*** Opening of SOURCE RECORDS ***

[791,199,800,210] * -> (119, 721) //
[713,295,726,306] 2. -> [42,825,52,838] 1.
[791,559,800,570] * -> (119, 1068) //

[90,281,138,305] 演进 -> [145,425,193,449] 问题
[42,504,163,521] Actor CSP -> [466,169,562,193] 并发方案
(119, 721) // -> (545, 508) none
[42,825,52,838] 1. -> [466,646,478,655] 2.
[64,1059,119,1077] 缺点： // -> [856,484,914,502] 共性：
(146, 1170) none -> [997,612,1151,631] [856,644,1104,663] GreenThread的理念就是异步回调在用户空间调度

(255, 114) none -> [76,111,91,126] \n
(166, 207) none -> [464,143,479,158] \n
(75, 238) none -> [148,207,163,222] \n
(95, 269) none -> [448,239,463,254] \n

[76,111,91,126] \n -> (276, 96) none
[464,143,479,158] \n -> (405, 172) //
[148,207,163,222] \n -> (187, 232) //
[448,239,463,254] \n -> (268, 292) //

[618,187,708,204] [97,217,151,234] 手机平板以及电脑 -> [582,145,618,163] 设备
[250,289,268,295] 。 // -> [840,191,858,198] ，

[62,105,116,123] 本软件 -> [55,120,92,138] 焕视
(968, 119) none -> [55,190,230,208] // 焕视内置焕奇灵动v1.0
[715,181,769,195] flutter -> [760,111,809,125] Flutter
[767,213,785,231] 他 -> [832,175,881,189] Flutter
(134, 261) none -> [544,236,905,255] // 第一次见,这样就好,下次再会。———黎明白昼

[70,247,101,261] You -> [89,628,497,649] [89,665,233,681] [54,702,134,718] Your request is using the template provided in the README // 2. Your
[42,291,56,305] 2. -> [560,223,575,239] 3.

*** Close of SOURCE RECORDS ***

▶ [WORK INSTRUCTIONS]: Word for word, restate only the lines from the one containing "(119, 721) // -> (545, 508) none" through the last line of the entries, with both ends kept.

▶ [COMPLETED TASK]:
(119, 721) // -> (545, 508) none
[42,825,52,838] 1. -> [466,646,478,655] 2.
[64,1059,119,1077] 缺点： // -> [856,484,914,502] 共性：
(146, 1170) none -> [997,612,1151,631] [856,644,1104,663] GreenThread的理念就是异步回调在用户空间调度

(255, 114) none -> [76,111,91,126] \n
(166, 207) none -> [464,143,479,158] \n
(75, 238) none -> [148,207,163,222] \n
(95, 269) none -> [448,239,463,254] \n

[76,111,91,126] \n -> (276, 96) none
[464,143,479,158] \n -> (405, 172) //
[148,207,163,222] \n -> (187, 232) //
[448,239,463,254] \n -> (268, 292) //

[618,187,708,204] [97,217,151,234] 手机平板以及电脑 -> [582,145,618,163] 设备
[250,289,268,295] 。 // -> [840,191,858,198] ，

[62,105,116,123] 本软件 -> [55,120,92,138] 焕视
(968, 119) none -> [55,190,230,208] // 焕视内置焕奇灵动v1.0
[715,181,769,195] flutter -> [760,111,809,125] Flutter
[767,213,785,231] 他 -> [832,175,881,189] Flutter
(134, 261) none -> [544,236,905,255] // 第一次见,这样就好,下次再会。———黎明白昼

[70,247,101,261] You -> [89,628,497,649] [89,665,233,681] [54,702,134,718] Your request is using the template provided in the README // 2. Your
[42,291,56,305] 2. -> [560,223,575,239] 3.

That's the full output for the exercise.